I started fourteen months ago with a two-paragraph post about bathing suits, and I’ve been writing about bathing suits and other weirdnesses of aging several times a week.
I’ve had more than 55,000 views. And my mother doesn’t even read my blog, or it would be 100,000.
Thank you all for letting me have so much fun two hundred times.
I’ve learned a lot about myself – and about you – in all those posts.
1. Most obvious: I can write 500 words about anything. Toilet seats, Night-lights, Eyebrow plucking. You name it. Give me a subject and an hour to think about it. My words may be trivial, but they come gushing out like Niagara Falls. I actually did two posts that mentioned Niagara Falls. Writer’s Block is a myth.

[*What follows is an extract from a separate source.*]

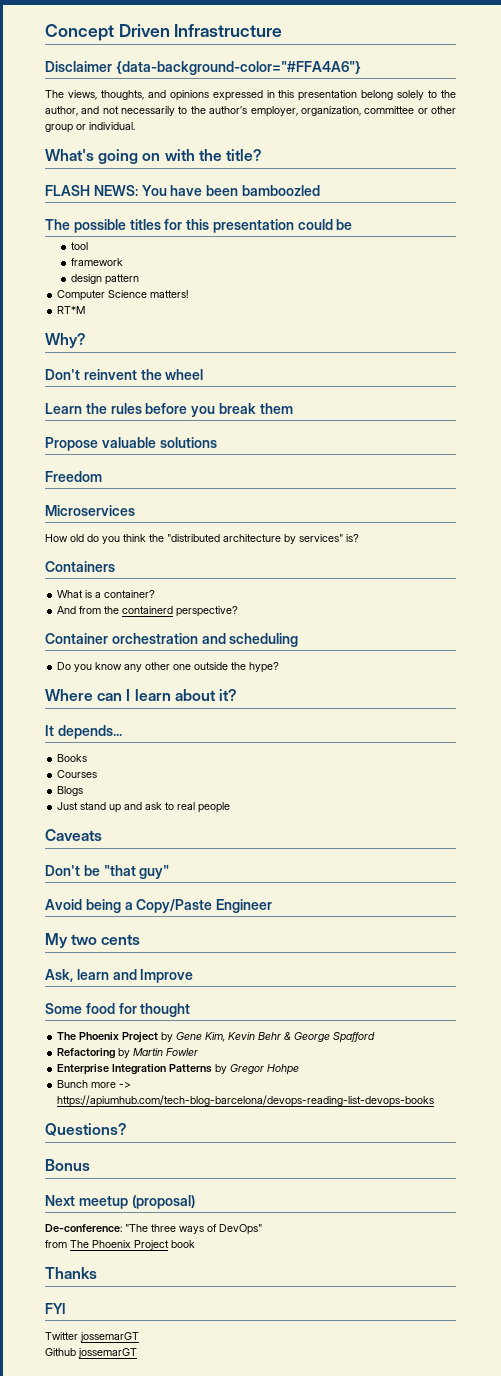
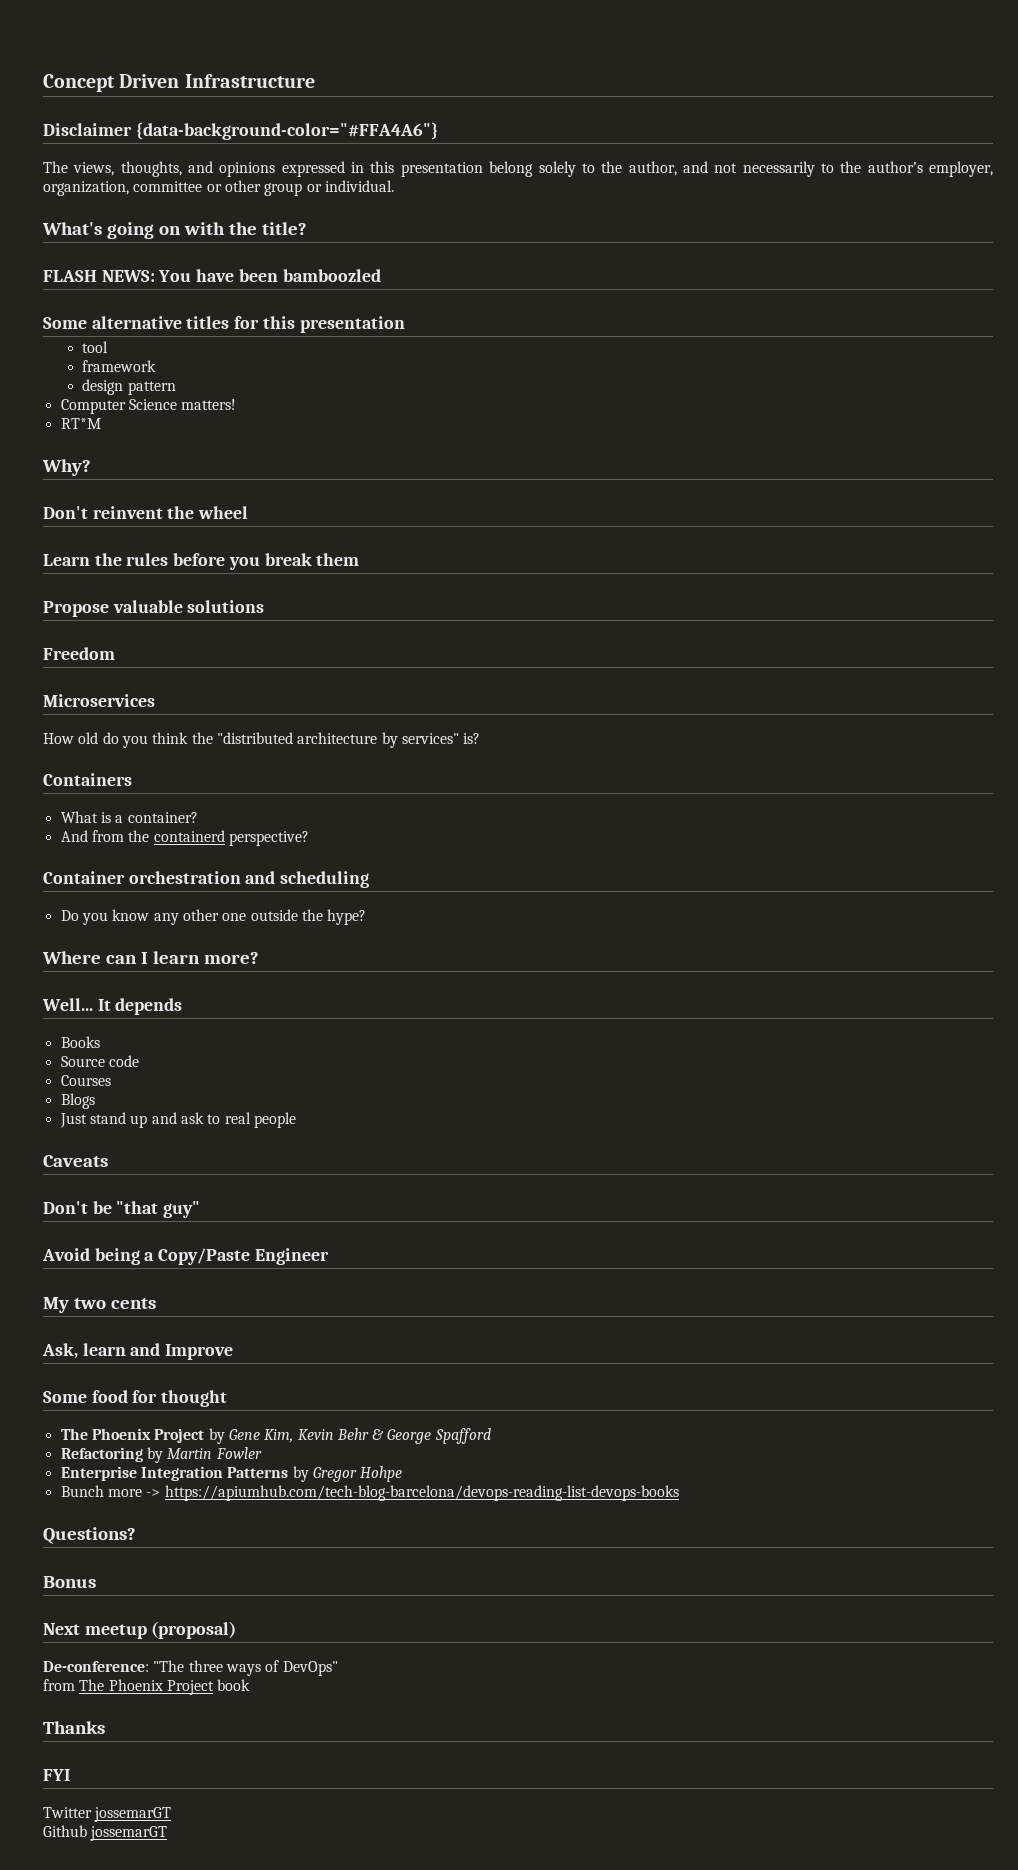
[45,219,126,233] The possible -> [43,316,182,329] Some alternative
[297,219,353,230] could be -> (405, 324) none
[174,689,237,701] [45,725,122,739] about it? // It depends... -> [203,952,259,964] [42,998,183,1015] more? // Well... It depends
(88, 758) none -> [60,1055,139,1067] // Source code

2. I am obsessed with avoiding the aging process. I want to be young. I want: young hair, young skin, young clothes and most especially – young buttocks. Oh, and young ankles. But I don’t want to look like I am trying too hard. I am the sixty-one-year-old equivalent of prom hair.
3. Lots of people have the same ideas at the same time. When I write about Wonder Bread – there are fifty other bloggers also writing about Wonder Bread. Some even mention Twinkies too. I worried for a while that I wasn’t very original. But so what? We all live in the same world, all bombarded with the same stimuli. My subject matter may not be original, but I am.
4. I’m not the only woman who worries about swimsuits and miniskirts. Women executives, doctors, teachers, and grandmas find me every day – with the search term “skinny jeans.”
5. It appears that many women still have a big crush on David McCallum.
6. Reminiscing is sweet. Lots of people have similar childhood memories – school days, holidays, brothers and sisters, and teenage angst. And if your past was not as happy as it should have been, read me anyway. I’ll share mine.
7. Everyone loves my mother. And they should.
8. No matter how many times I proofread, I will always have a stuipd typo.
9. Single women tend to think my husband’s eccentricities are cute. Endearing even. Married women know better. They just sigh in commiseration. Everyone has the same husband.
10. Speaking of men – I get a lot of laughs when I laugh at men. And all my male readers (both of them) are usually very good-natured about it. But when I wrote – once! – that women can’t park…holy crap. I got a lot of indignant female responses. Come on ladies, lighten up.
11. No matter how silly I get, there is always someone out there who takes me seriously. I’m glad you think I have something important to say. I usually don’t.
12. I don’t have to steal (very many) photos from the internet. I can draw. And even if I draw badly, people seem to like funny drawings. This is better than when my Mom taped my drawings to the refrigerator. The internet is like having refrigerators all over the country.
Don’t put a magnet on your laptop though.